[MITgcm-devel] advection routines: strange results in flow trace analysis
Martin Losch
Martin.Losch at awi.de
Thu Apr 10 11:04:21 EDT 2008
Hi Jean-Michel,
does that mean you do not recommend the use of MULTIDIM_OLD_VERSION?
How severe is this non-conservation?
It does speed up my short (216 timestep) run by over 10%, mostly
because the time spent in BLOCKING_EXCHANGES is reduced from 15% to 2%.
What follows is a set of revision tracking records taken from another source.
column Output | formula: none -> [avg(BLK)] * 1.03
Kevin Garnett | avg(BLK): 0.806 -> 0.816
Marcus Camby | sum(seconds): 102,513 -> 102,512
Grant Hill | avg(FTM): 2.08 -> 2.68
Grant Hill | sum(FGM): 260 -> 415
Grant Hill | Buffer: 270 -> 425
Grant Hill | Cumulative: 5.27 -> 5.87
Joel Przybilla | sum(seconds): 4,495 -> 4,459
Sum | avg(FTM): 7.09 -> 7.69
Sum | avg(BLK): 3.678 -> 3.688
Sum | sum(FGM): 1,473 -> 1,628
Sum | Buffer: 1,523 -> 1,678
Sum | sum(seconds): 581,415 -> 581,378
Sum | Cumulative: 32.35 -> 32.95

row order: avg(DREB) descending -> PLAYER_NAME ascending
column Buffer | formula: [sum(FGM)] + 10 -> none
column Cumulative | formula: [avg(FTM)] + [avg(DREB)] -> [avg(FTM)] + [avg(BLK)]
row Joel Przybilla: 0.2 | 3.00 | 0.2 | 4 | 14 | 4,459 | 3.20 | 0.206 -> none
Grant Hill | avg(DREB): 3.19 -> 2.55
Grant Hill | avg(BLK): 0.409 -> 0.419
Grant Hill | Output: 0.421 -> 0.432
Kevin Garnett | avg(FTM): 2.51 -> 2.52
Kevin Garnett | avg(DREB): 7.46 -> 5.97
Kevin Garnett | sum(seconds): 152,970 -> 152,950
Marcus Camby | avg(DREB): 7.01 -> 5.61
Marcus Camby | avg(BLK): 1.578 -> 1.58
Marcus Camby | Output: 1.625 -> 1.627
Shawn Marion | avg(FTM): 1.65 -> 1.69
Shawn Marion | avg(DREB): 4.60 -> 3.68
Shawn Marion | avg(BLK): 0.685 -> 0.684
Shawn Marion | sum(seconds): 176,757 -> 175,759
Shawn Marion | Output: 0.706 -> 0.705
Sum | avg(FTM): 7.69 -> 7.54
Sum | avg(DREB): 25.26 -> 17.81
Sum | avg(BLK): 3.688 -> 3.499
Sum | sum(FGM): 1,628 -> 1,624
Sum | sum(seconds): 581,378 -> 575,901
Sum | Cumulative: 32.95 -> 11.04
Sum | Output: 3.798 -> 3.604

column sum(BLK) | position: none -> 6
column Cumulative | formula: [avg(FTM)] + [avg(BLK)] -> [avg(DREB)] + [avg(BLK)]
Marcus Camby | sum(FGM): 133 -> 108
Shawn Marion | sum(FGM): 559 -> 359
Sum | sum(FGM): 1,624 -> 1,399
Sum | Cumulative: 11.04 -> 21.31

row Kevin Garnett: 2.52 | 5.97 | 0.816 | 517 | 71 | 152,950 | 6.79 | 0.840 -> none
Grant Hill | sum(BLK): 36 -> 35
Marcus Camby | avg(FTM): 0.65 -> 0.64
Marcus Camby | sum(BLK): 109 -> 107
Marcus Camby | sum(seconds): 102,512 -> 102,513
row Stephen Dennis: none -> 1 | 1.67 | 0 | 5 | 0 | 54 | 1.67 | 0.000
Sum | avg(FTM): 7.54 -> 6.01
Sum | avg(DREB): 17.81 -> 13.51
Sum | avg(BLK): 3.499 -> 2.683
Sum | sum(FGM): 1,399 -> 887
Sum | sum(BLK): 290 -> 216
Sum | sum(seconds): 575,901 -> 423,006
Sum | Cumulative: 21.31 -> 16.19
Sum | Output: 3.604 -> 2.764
where exactly is this figure you are talking about, I can't find it ...
Martin
On 10 Apr 2008, at 15:37, Jean-Michel Campin wrote:
> Hi Martin,
>
> On Thu, Apr 10, 2008 at 09:13:27AM +0200, Martin Losch wrote:
>> Me again,
>>
>> can I still use #define MULTIDIM_OLD_VERSION in gad_advection.F?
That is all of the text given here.